:: Task inputs

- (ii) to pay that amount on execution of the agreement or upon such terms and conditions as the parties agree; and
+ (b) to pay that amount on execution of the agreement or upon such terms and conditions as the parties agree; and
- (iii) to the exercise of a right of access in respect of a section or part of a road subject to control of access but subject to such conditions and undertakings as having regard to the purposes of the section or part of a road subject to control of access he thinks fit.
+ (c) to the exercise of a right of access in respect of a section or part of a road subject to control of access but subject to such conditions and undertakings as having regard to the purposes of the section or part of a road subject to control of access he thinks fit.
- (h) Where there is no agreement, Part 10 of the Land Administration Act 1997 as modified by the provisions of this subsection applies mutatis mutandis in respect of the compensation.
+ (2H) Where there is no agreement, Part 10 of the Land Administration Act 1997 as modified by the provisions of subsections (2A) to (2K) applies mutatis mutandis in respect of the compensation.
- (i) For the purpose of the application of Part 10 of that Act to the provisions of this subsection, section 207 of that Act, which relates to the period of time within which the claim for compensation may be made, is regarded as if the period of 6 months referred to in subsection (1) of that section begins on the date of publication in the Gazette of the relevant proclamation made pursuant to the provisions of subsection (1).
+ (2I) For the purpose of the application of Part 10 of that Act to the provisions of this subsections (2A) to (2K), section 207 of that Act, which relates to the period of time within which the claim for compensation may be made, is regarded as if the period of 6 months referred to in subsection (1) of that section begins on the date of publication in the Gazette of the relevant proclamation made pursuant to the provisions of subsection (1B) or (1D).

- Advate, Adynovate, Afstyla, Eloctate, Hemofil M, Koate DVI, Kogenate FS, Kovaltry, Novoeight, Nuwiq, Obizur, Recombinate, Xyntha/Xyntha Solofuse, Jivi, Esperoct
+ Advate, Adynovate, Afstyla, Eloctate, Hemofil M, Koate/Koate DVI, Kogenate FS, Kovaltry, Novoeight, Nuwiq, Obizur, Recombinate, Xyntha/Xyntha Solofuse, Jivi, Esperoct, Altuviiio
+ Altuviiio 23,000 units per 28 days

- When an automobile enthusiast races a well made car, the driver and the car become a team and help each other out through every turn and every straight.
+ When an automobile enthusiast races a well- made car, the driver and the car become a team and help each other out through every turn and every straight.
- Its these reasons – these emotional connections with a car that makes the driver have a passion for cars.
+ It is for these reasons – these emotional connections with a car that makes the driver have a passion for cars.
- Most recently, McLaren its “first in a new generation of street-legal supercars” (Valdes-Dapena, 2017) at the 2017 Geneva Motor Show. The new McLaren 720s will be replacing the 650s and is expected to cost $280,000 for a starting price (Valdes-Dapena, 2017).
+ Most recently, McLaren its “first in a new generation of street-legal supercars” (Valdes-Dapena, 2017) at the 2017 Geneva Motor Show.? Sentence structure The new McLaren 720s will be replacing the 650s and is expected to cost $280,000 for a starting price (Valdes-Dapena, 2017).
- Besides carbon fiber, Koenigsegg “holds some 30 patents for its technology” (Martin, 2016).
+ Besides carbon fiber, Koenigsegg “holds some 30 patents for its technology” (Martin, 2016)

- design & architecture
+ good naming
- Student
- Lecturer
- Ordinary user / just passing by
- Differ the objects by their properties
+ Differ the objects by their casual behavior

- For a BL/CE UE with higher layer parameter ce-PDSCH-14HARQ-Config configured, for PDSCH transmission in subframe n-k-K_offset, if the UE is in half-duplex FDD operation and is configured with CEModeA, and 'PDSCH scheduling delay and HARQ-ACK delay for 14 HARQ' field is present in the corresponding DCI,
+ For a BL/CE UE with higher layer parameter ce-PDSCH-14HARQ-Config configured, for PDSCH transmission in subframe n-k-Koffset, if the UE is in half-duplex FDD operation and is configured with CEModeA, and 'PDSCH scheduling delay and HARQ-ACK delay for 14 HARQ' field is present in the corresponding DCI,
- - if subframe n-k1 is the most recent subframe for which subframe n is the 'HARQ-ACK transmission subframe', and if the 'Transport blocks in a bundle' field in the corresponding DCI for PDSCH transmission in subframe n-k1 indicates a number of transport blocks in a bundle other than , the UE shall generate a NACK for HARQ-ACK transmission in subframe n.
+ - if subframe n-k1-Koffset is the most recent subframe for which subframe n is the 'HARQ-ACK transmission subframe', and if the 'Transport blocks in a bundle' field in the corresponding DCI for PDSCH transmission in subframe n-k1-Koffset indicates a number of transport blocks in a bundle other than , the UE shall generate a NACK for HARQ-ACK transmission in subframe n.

::::

• Task item:
What lines in the data above contain the word "purposes"? Copy them all.

• Written answer:
- (iii) to the exercise of a right of access in respect of a section or part of a road subject to control of access but subject to such conditions and undertakings as having regard to the purposes of the section or part of a road subject to control of access he thinks fit.
+ (c) to the exercise of a right of access in respect of a section or part of a road subject to control of access but subject to such conditions and undertakings as having regard to the purposes of the section or part of a road subject to control of access he thinks fit.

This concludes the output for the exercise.